*TRY IT*
Exclude the pictures and set down, unaltered, the lines from the one that holds "text: 2020-02-01T10:10:00Z ->" through the end of the data.

== PROVIDED INFORMATION

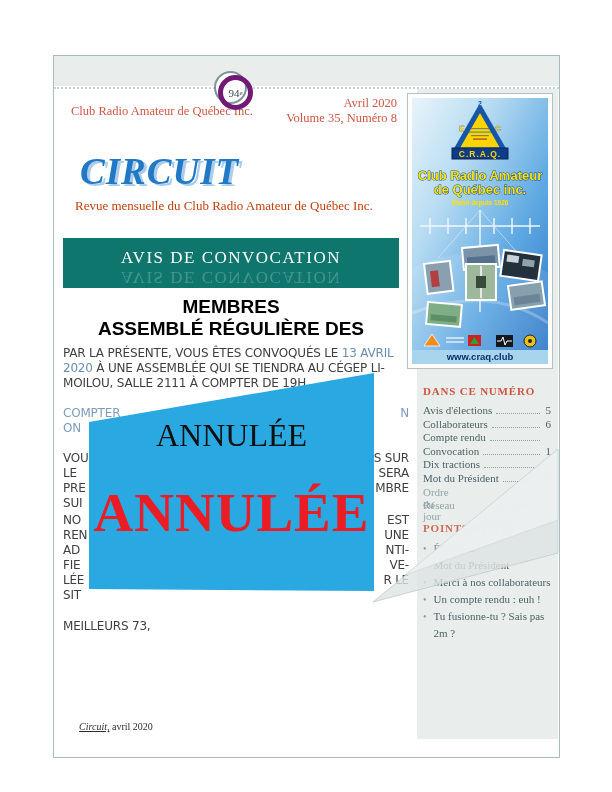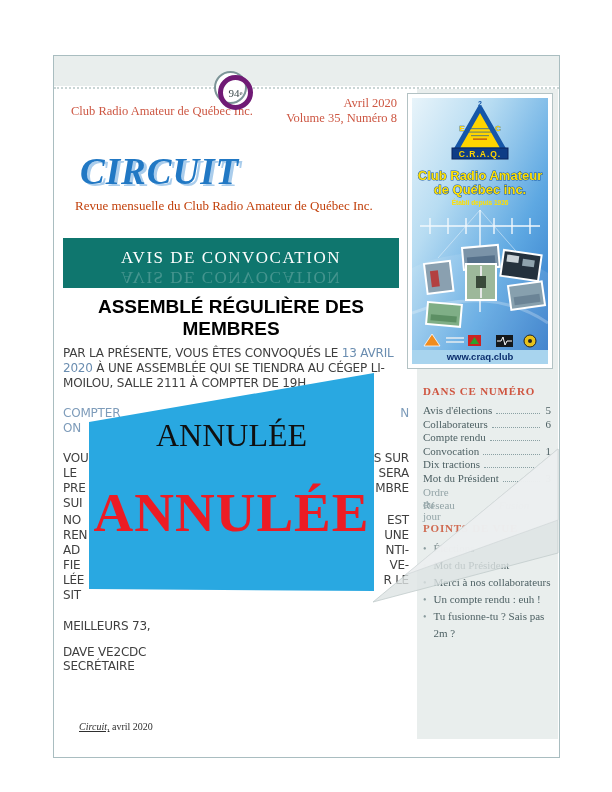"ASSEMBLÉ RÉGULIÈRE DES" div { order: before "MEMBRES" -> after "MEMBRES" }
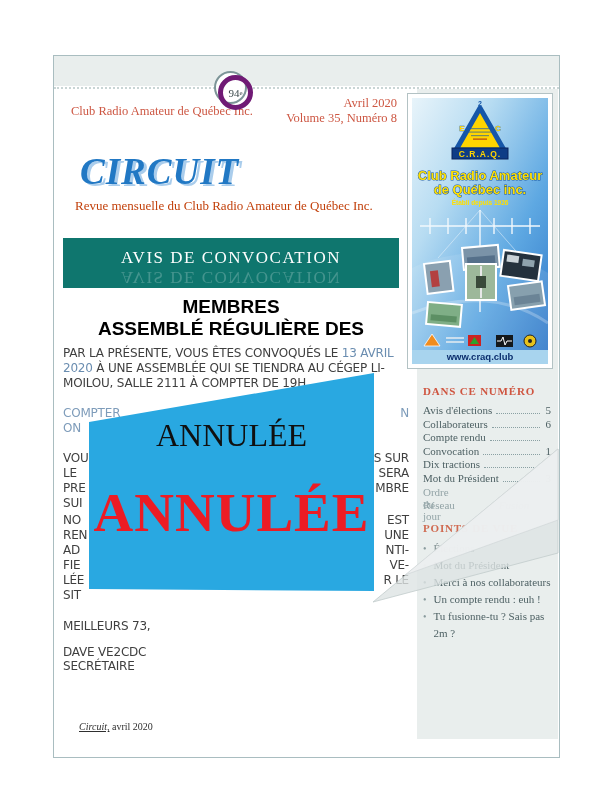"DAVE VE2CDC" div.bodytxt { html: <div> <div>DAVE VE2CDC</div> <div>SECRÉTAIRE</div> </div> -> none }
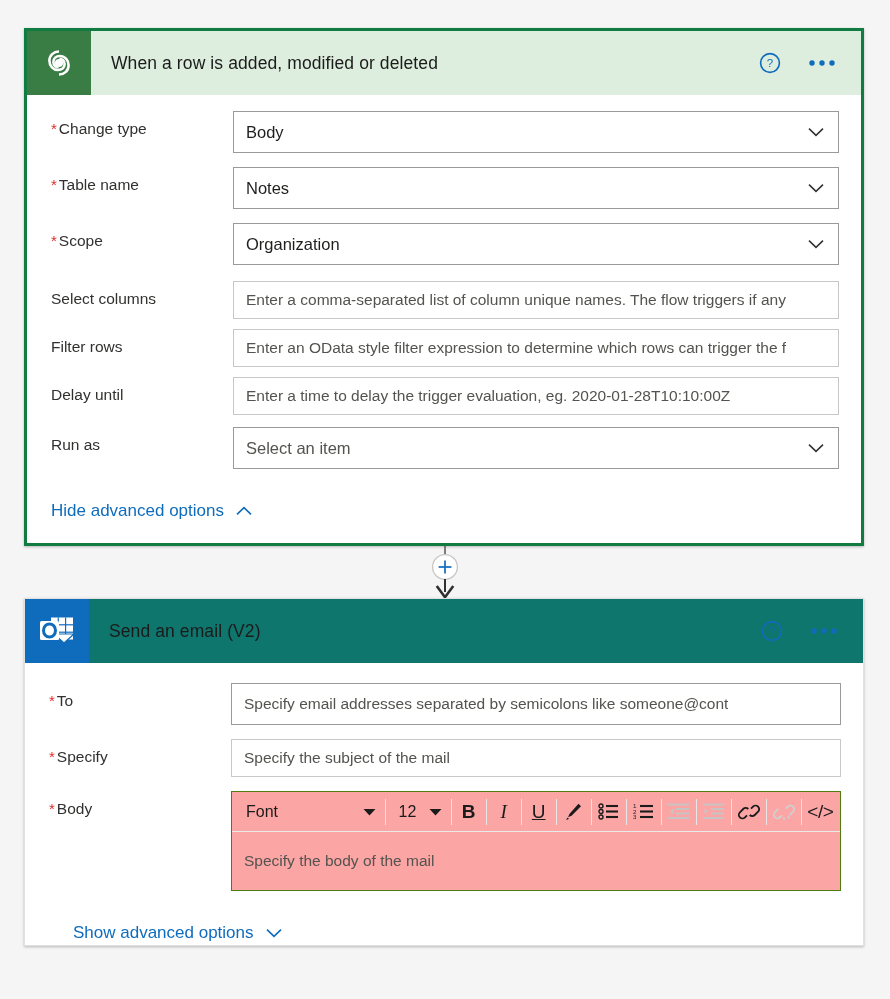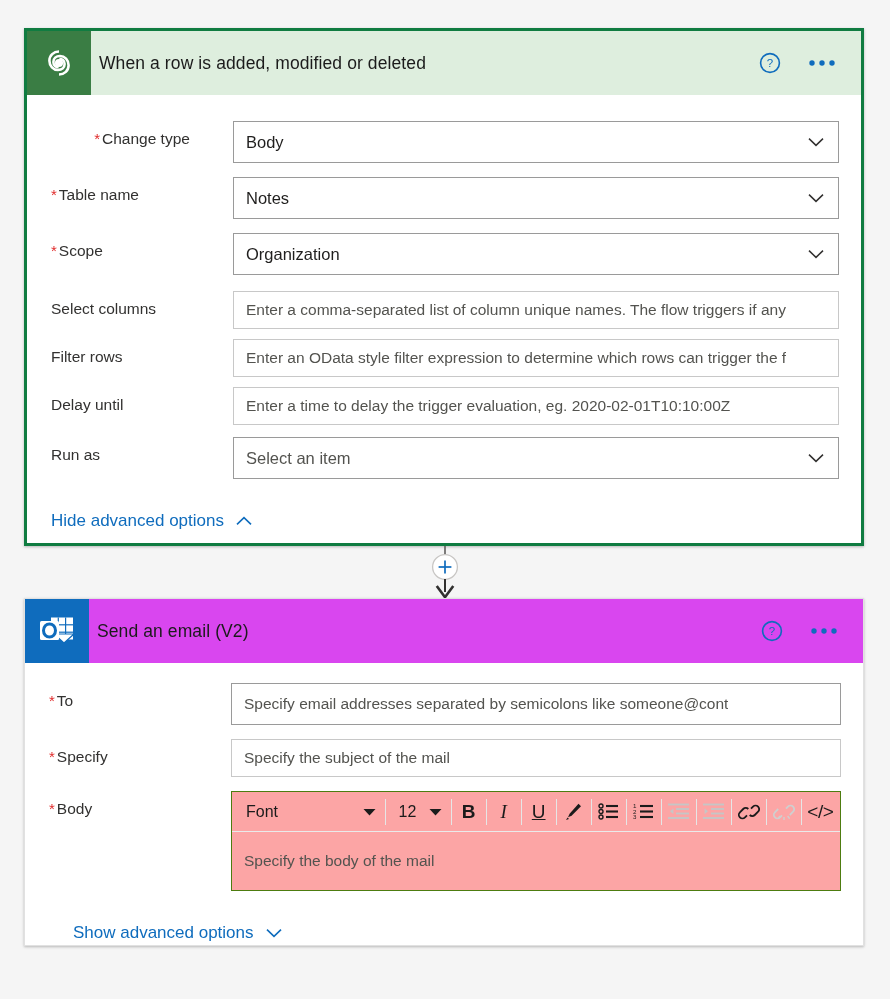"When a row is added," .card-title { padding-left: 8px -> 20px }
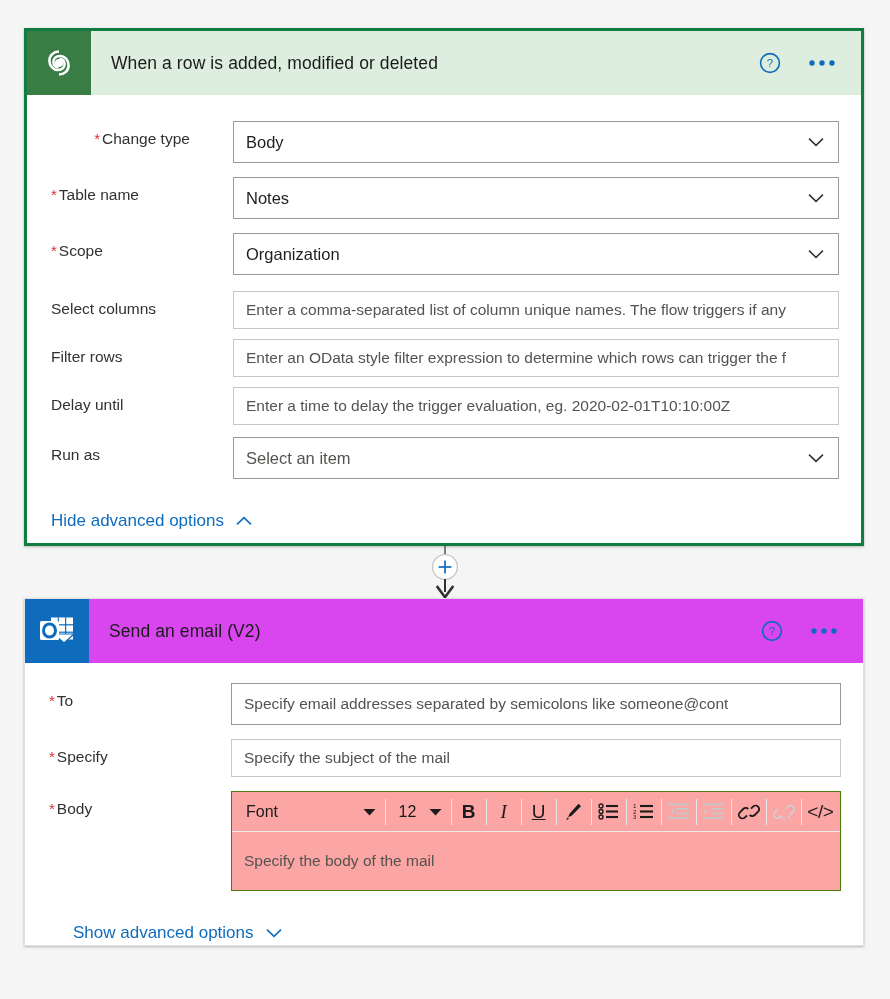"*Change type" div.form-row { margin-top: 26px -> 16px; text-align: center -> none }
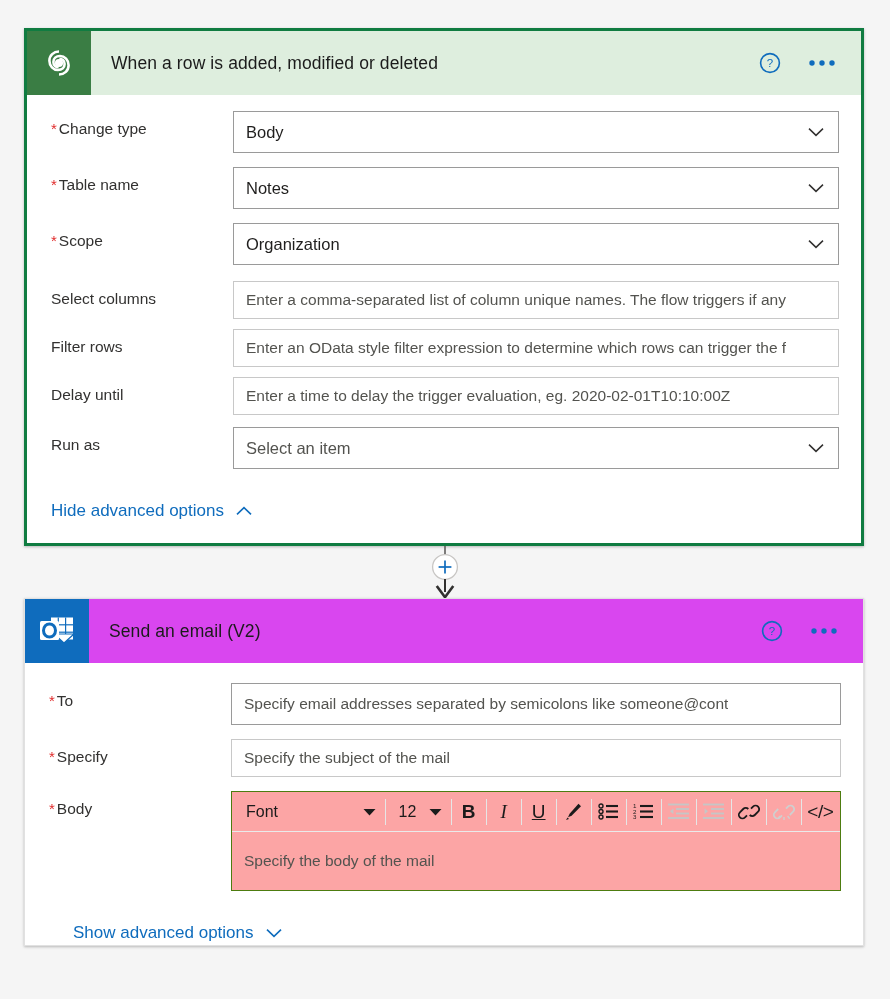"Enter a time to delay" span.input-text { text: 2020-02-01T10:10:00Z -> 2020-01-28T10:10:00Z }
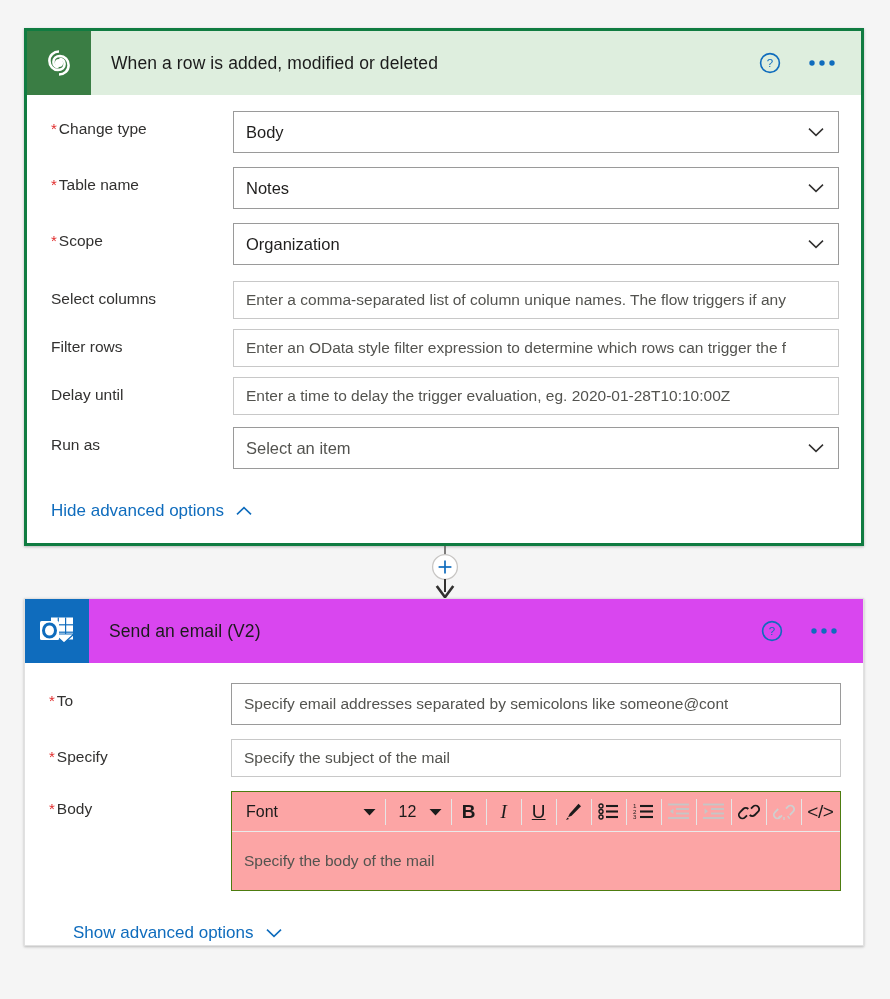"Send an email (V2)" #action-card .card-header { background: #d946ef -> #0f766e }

====

*OUTPUT OF THE TASK*
"Enter a time to delay" span.input-text { text: 2020-02-01T10:10:00Z -> 2020-01-28T10:10:00Z }
"Send an email (V2)" #action-card .card-header { background: #d946ef -> #0f766e }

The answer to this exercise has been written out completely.